Report back every line from the entries below in which the word "support" occurs.

__________

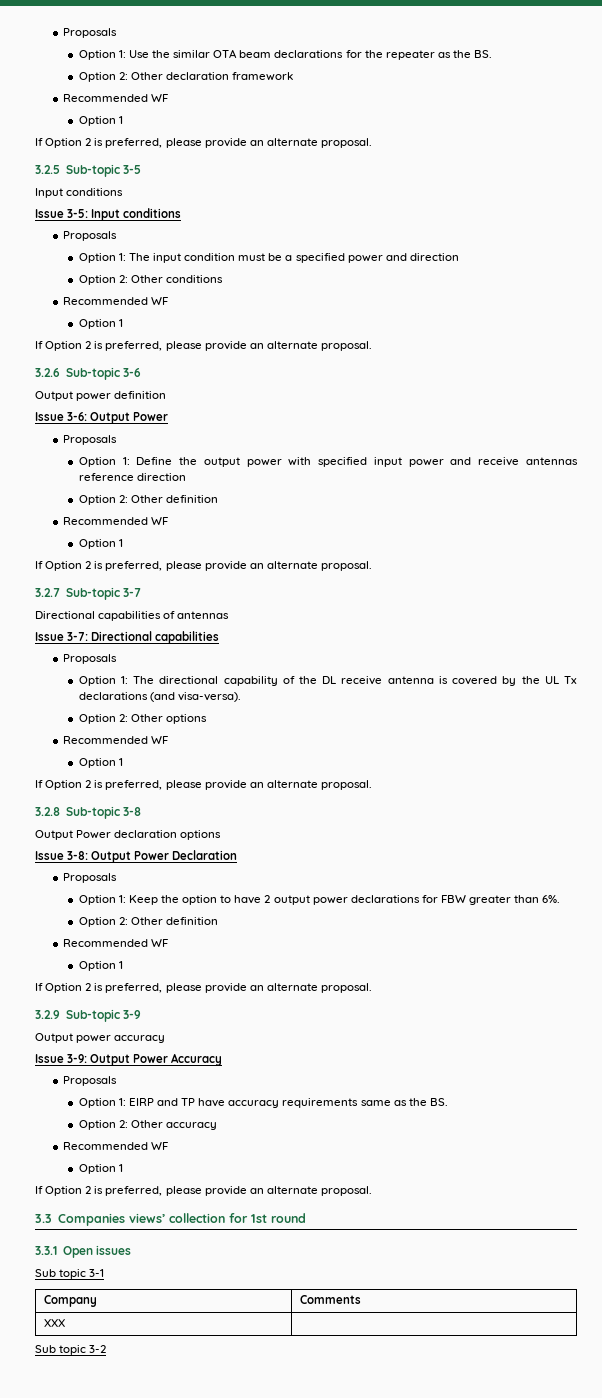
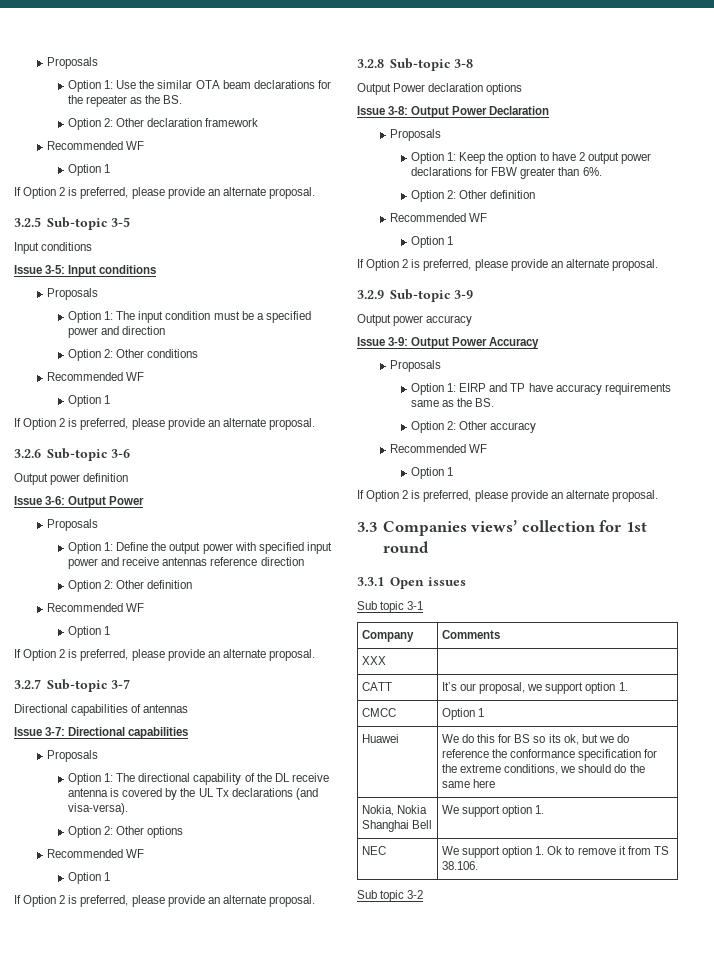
+ CATT | It’s our proposal, we support option 1.
+ CMCC | Option 1
+ Huawei | We do this for BS so its ok, but we do reference the conformance specification for the extreme conditions, we should do the same here
+ Nokia, Nokia Shanghai Bell | We support option 1.
+ NEC | We support option 1. Ok to remove it from TS 38.106.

__________

Result of the exercise:
+ CATT | It’s our proposal, we support option 1.
+ Nokia, Nokia Shanghai Bell | We support option 1.
+ NEC | We support option 1. Ok to remove it from TS 38.106.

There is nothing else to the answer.